マダニは宿主が現れるまでの長い時間、草や葉の上で生活しています。マダニが寄生しやすい場所は公園や川原などの草むらです。ここには幼ダニも若ダニも成ダニもいます。それぞれが寄生主(哺乳動物)が近づいたら直ぐに移動できるように草に登り、葉っぱの先で動物がくるのを待っています。人間にも寄生することはありますが可能性は低くなります。
 
マダニは、幼ダニ、若ダニ、成ダニの各発育期それぞれに、ゆっくりとした吸血と急激な吸血を行います。始めはゆっくりとした吸血で、その後に急激な吸血が行われます。これは各発育期のマダニが飽血し、寄生宿主から自然に離脱する12時間〜24時間前にのみ観察され、この急激な吸血で成ダニでは離脱時の体重が寄生時の約100倍にもなります。 寄生開始から、離脱寸前にみられる急速な吸血までの間、マダニはゆっくりとした吸血を続け、吸血した血液の濃縮により、特定の必須物質を選択的に取り込み、余剰水分や塩類イオンを唾液として宿主に戻します。このゆっくりとした吸血時の体重増加は吸血前の10倍程度です。

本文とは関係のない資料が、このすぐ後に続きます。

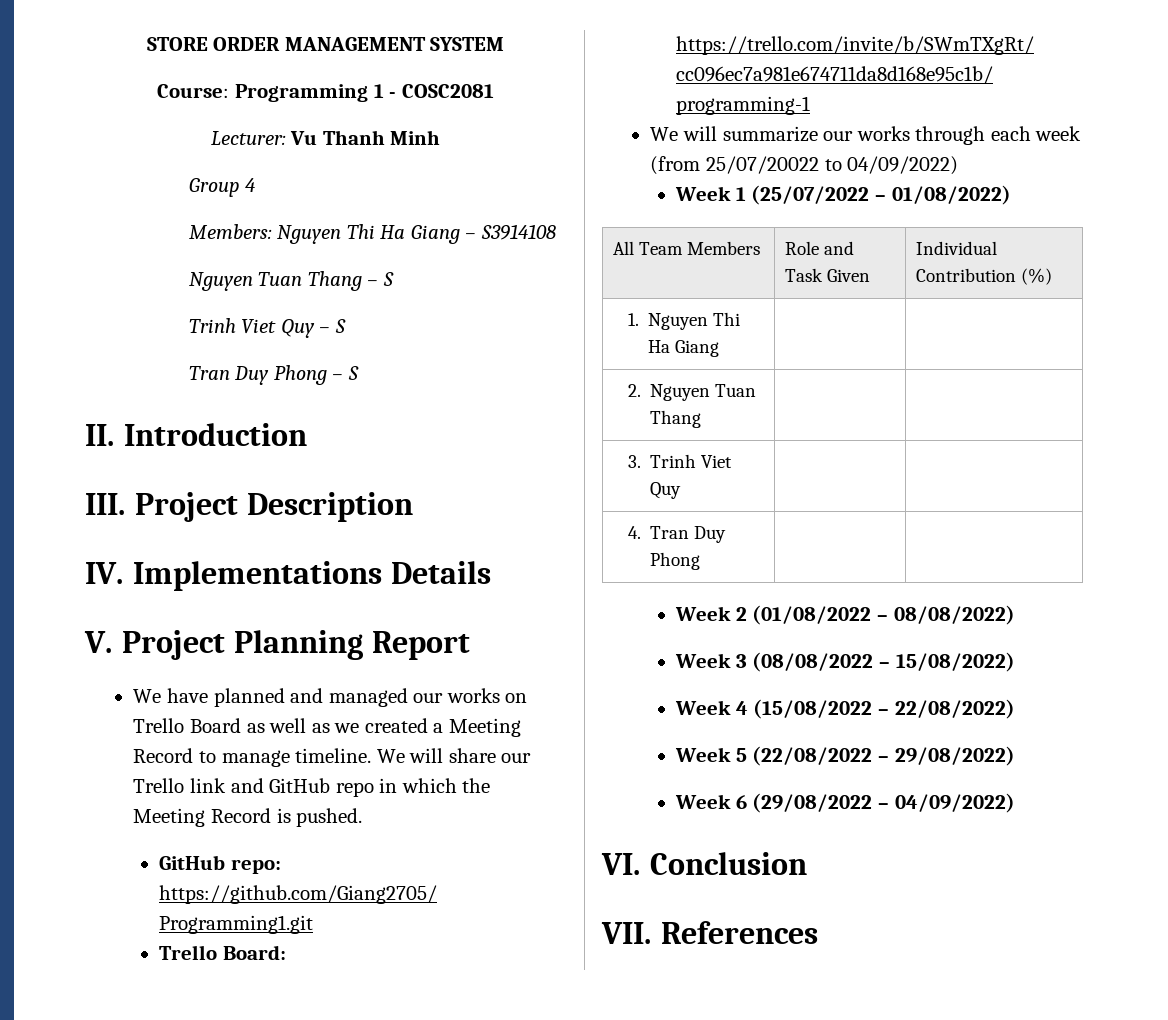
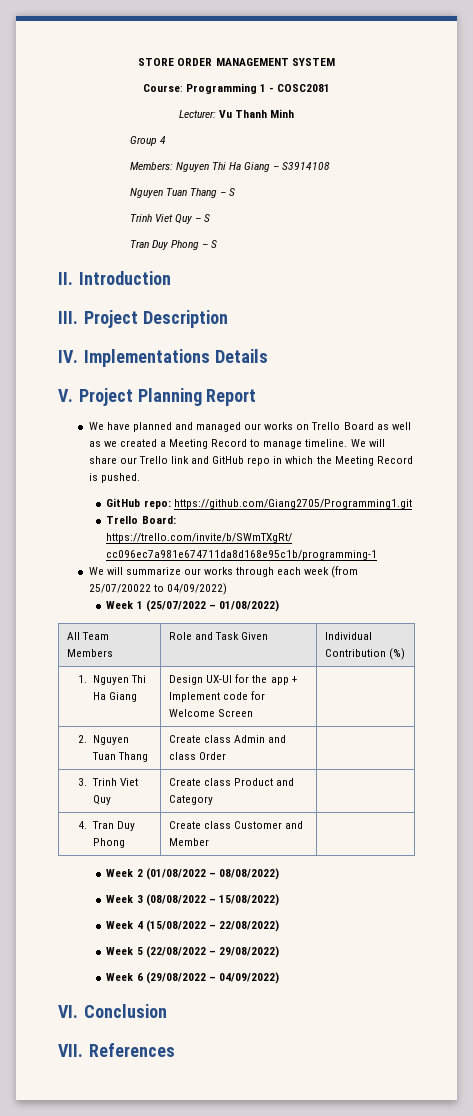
- 1. Nguyen Thi Ha Giang | |
- 2. Nguyen Tuan Thang | |
+ 1. Nguyen Thi Ha Giang | Design UX-UI for the app + Implement code for Welcome Screen |
+ 2. Nguyen Tuan Thang | Create class Admin and class Order |
- 3. Trinh Viet Quy | |
+ 3. Trinh Viet Quy | Create class Product and Category |
- 4. Tran Duy Phong | |
+ 4. Tran Duy Phong | Create class Customer and Member |

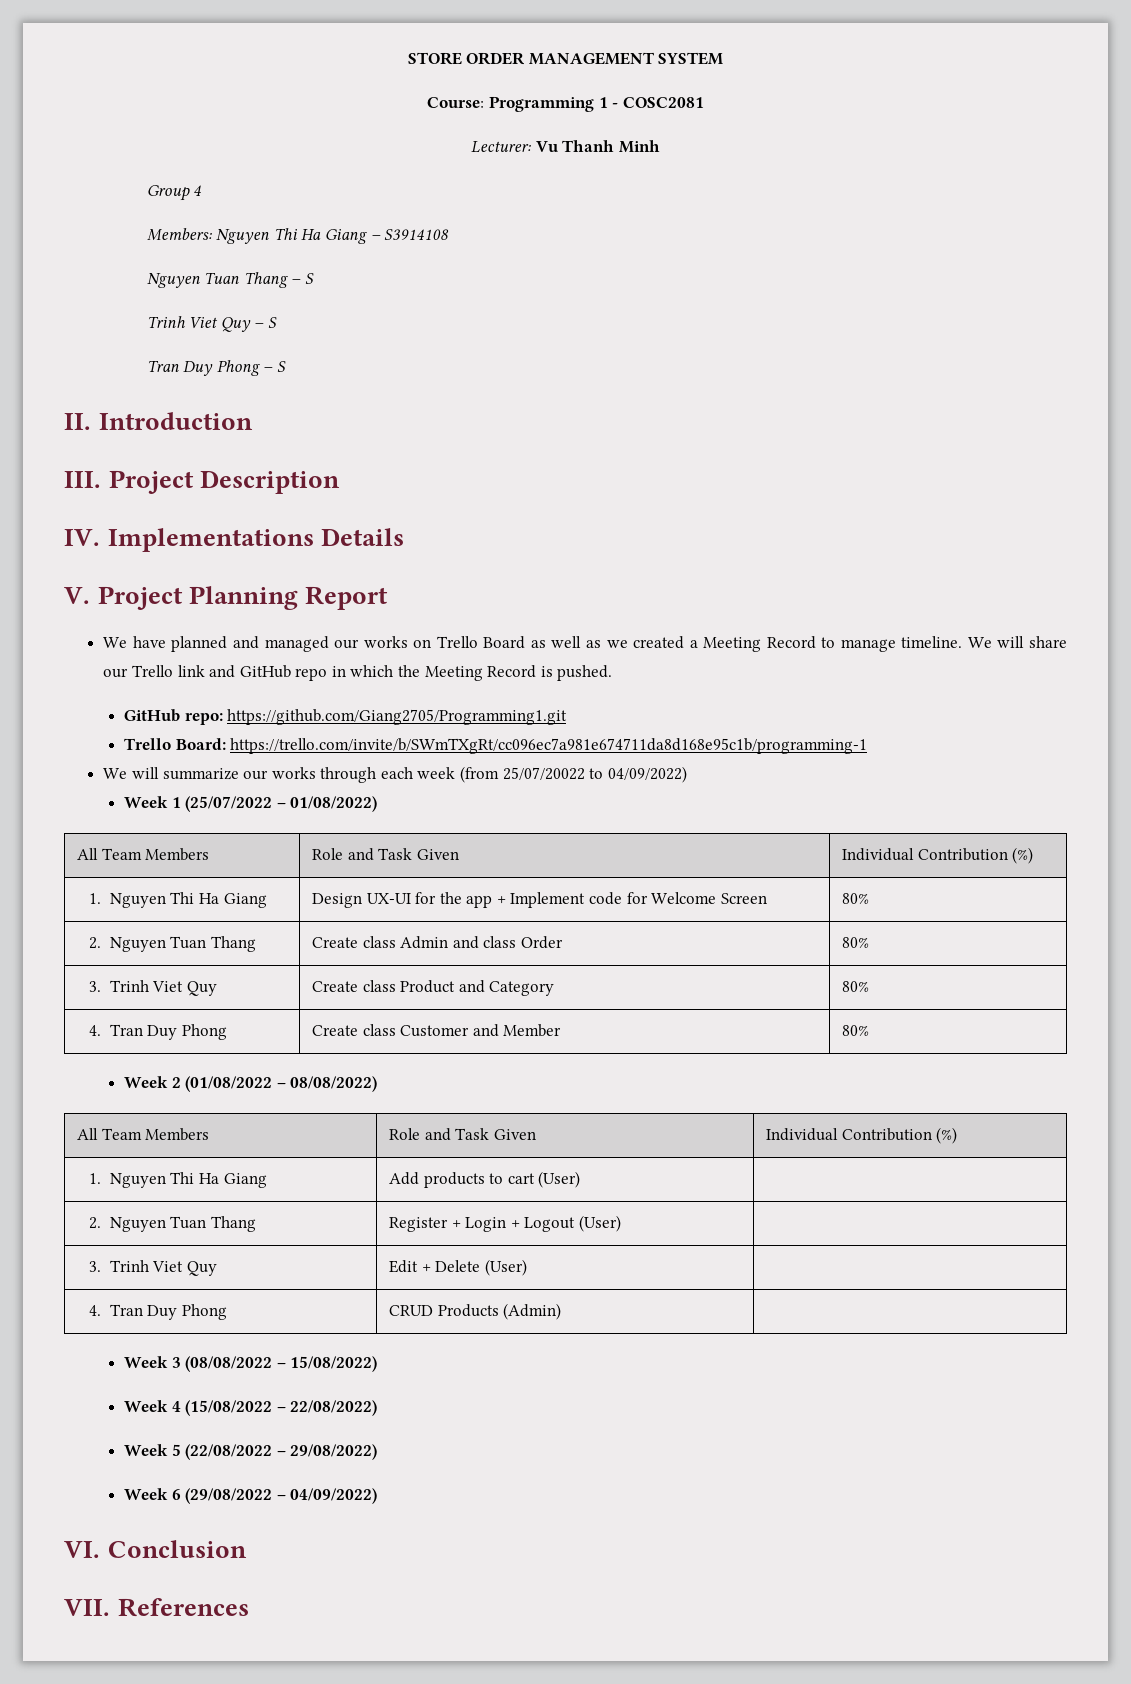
- 1. Nguyen Thi Ha Giang | Design UX-UI for the app + Implement code for Welcome Screen |
+ 1. Nguyen Thi Ha Giang | Design UX-UI for the app + Implement code for Welcome Screen | 80%
- 2. Nguyen Tuan Thang | Create class Admin and class Order |
+ 2. Nguyen Tuan Thang | Create class Admin and class Order | 80%
- 3. Trinh Viet Quy | Create class Product and Category |
+ 3. Trinh Viet Quy | Create class Product and Category | 80%
- 4. Tran Duy Phong | Create class Customer and Member |
+ 4. Tran Duy Phong | Create class Customer and Member | 80%
  Week 2 (01/08/2022 – 08/08/2022)
+ All Team Members | Role and Task Given | Individual Contribution (%)
+ 1. Nguyen Thi Ha Giang | Add products to cart (User) |
+ 2. Nguyen Tuan Thang | Register + Login + Logout (User) |
+ 3. Trinh Viet Quy | Edit + Delete (User) |
+ 4. Tran Duy Phong | CRUD Products (Admin) |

ゆっくりとした吸血時に宿主に還元される唾液には、様々な生理活性物質が含まれ、宿主にしばしば重篤な影響を与えます。また、唾液を通じて、マダニが保有する病原体も同時に伝播されます。バベシア症、ライム病、ヘパトゾーン症などの病原体の伝播は、マダニの長い(5日〜2週間)寄生期間の極めて早い時期、わずか24から48時間で完了するといわれています。